Web page revision data
______________________________
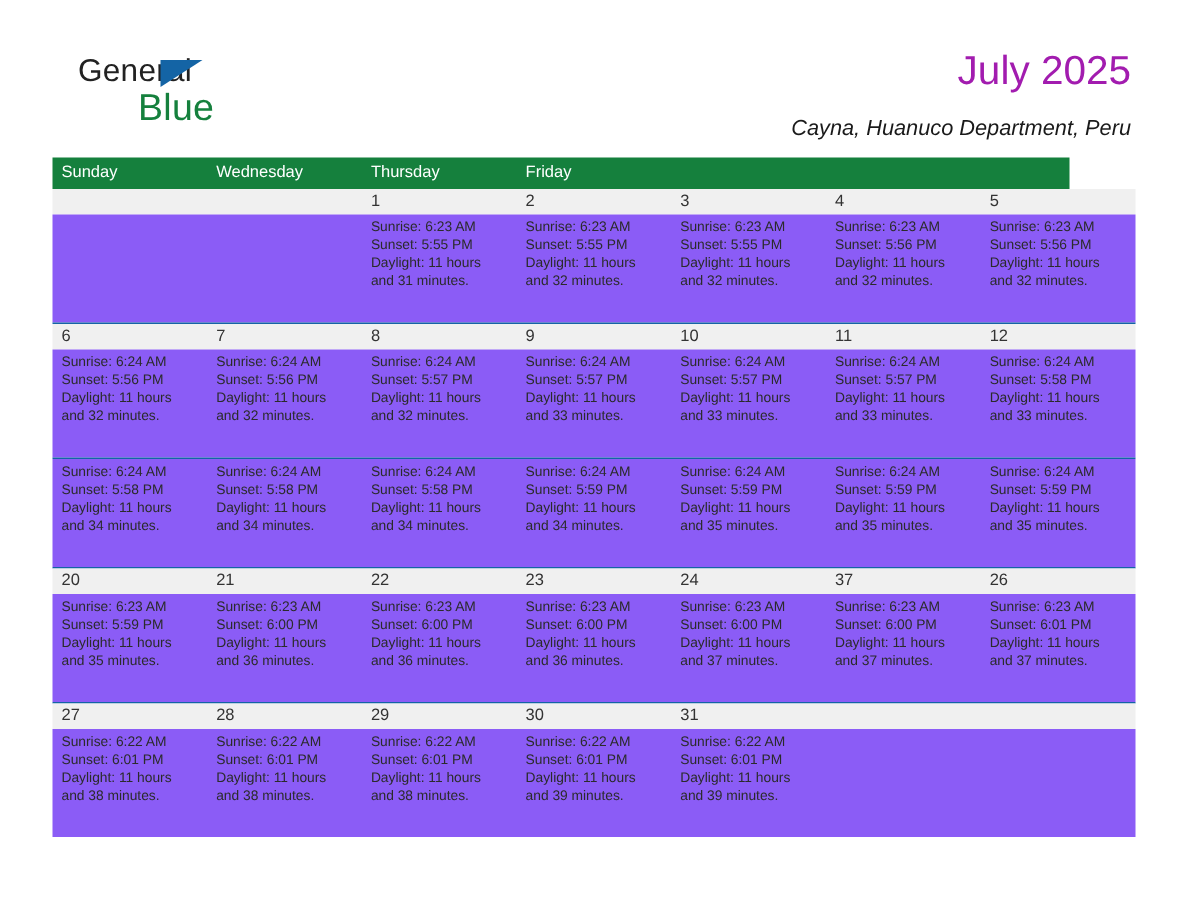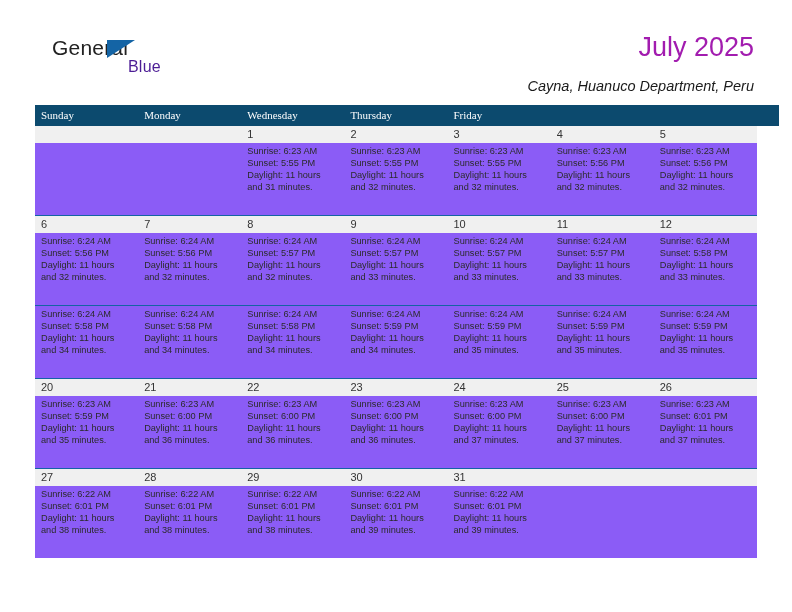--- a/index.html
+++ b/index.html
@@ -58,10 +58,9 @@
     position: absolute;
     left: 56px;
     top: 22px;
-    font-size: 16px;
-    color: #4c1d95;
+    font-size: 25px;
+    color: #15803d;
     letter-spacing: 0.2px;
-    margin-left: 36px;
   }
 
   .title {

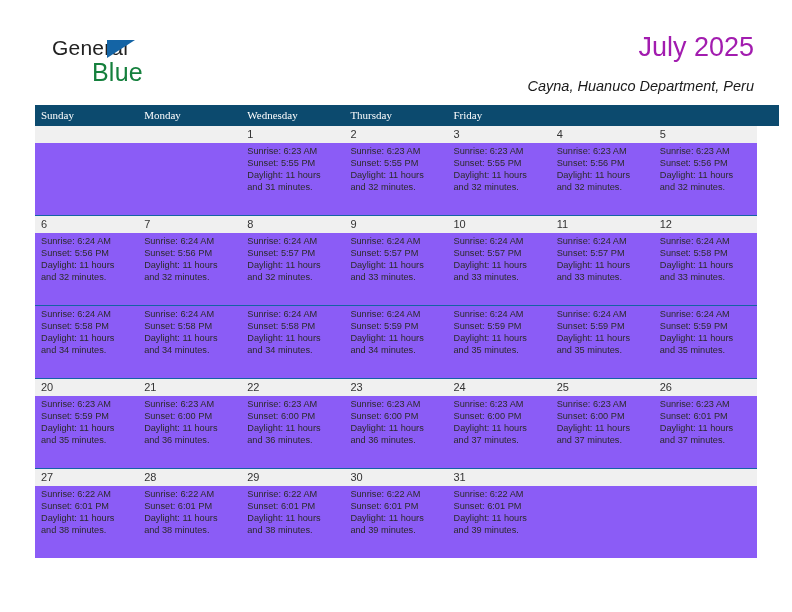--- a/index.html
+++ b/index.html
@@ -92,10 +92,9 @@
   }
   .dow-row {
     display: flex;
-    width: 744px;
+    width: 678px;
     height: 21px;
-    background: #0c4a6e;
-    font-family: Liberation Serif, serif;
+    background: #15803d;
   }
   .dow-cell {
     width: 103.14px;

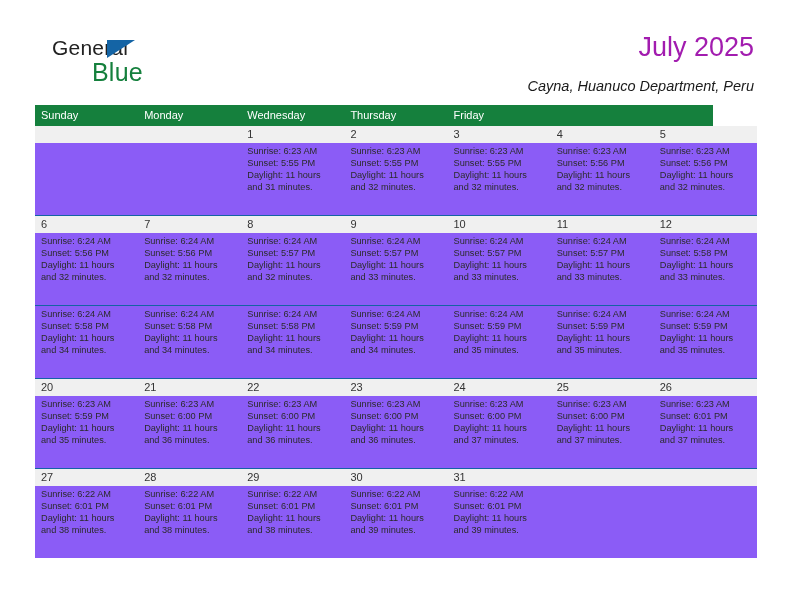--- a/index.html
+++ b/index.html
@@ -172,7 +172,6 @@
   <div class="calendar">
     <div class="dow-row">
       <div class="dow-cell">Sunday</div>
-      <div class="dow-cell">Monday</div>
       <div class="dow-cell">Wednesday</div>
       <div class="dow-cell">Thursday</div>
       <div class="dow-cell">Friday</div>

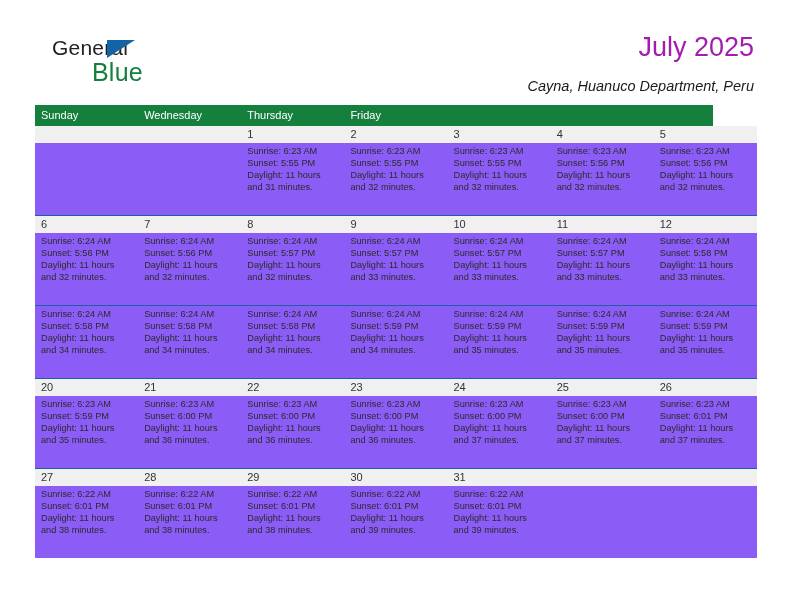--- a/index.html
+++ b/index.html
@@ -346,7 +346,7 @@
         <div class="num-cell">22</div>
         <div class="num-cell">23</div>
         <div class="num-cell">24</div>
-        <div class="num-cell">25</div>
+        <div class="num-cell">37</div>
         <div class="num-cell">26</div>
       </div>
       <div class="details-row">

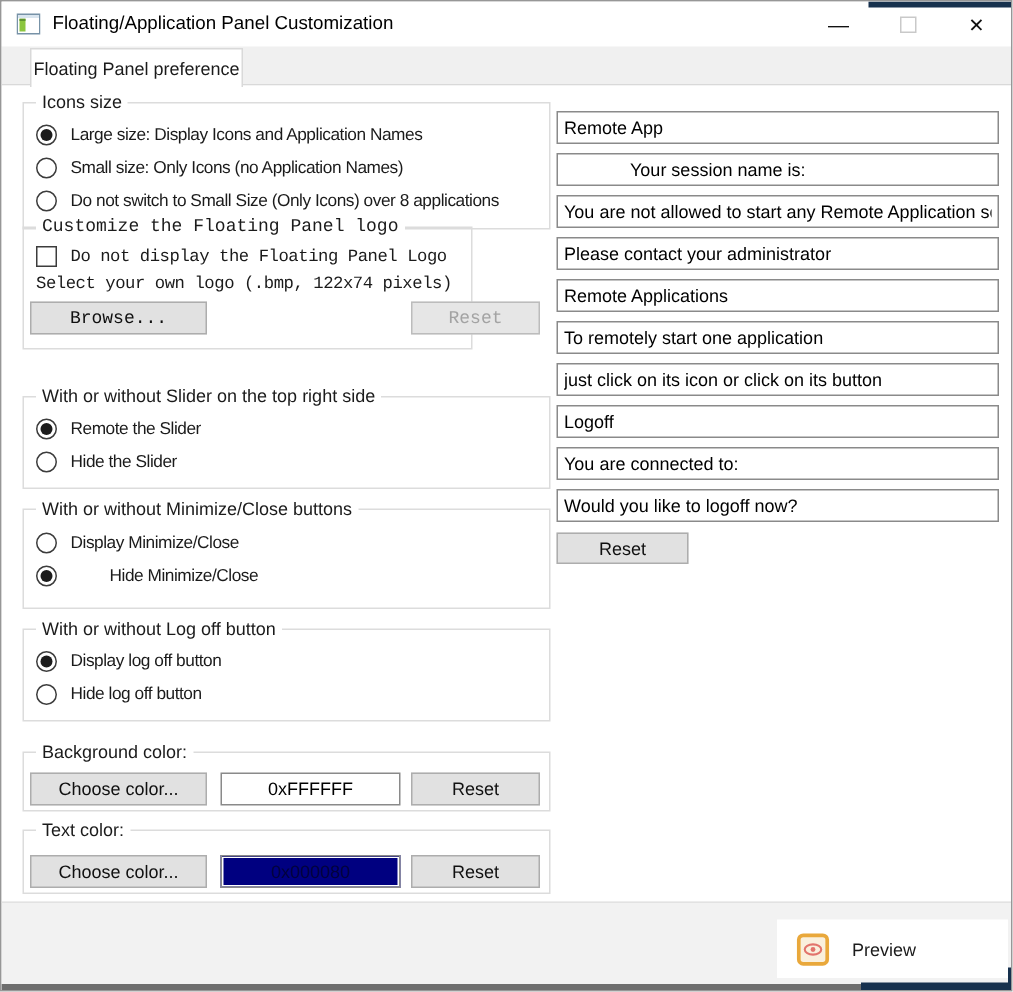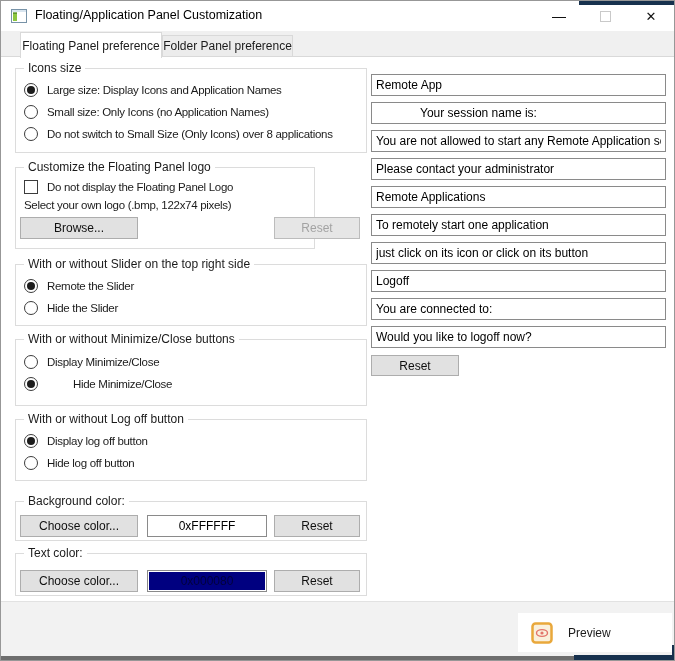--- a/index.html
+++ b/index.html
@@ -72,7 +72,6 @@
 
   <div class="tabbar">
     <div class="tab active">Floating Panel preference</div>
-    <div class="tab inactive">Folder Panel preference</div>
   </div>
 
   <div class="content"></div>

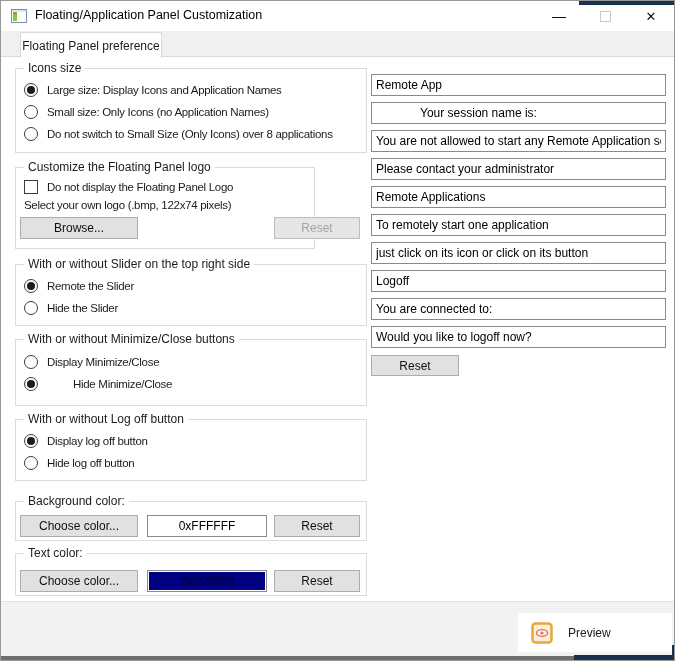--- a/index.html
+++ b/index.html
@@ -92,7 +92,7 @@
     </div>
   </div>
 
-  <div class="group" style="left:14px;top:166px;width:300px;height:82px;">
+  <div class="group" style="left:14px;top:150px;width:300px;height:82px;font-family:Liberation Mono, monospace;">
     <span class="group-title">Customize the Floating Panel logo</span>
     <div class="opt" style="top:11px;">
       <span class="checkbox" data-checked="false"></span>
______________________________
= Exercise =
All of the records above should be written out exactly, with the pictures left out.

= Exercise solution =
--- a/index.html
+++ b/index.html
@@ -58,10 +58,9 @@
     position: absolute;
     left: 56px;
     top: 22px;
-    font-size: 16px;
-    color: #4c1d95;
+    font-size: 25px;
+    color: #15803d;
     letter-spacing: 0.2px;
-    margin-left: 36px;
   }
 
   .title {

--- a/index.html
+++ b/index.html
@@ -92,10 +92,9 @@
   }
   .dow-row {
     display: flex;
-    width: 744px;
+    width: 678px;
     height: 21px;
-    background: #0c4a6e;
-    font-family: Liberation Serif, serif;
+    background: #15803d;
   }
   .dow-cell {
     width: 103.14px;

--- a/index.html
+++ b/index.html
@@ -172,7 +172,6 @@
   <div class="calendar">
     <div class="dow-row">
       <div class="dow-cell">Sunday</div>
-      <div class="dow-cell">Monday</div>
       <div class="dow-cell">Wednesday</div>
       <div class="dow-cell">Thursday</div>
       <div class="dow-cell">Friday</div>

--- a/index.html
+++ b/index.html
@@ -346,7 +346,7 @@
         <div class="num-cell">22</div>
         <div class="num-cell">23</div>
         <div class="num-cell">24</div>
-        <div class="num-cell">25</div>
+        <div class="num-cell">37</div>
         <div class="num-cell">26</div>
       </div>
       <div class="details-row">

--- a/index.html
+++ b/index.html
@@ -72,7 +72,6 @@
 
   <div class="tabbar">
     <div class="tab active">Floating Panel preference</div>
-    <div class="tab inactive">Folder Panel preference</div>
   </div>
 
   <div class="content"></div>

--- a/index.html
+++ b/index.html
@@ -92,7 +92,7 @@
     </div>
   </div>
 
-  <div class="group" style="left:14px;top:166px;width:300px;height:82px;">
+  <div class="group" style="left:14px;top:150px;width:300px;height:82px;font-family:Liberation Mono, monospace;">
     <span class="group-title">Customize the Floating Panel logo</span>
     <div class="opt" style="top:11px;">
       <span class="checkbox" data-checked="false"></span>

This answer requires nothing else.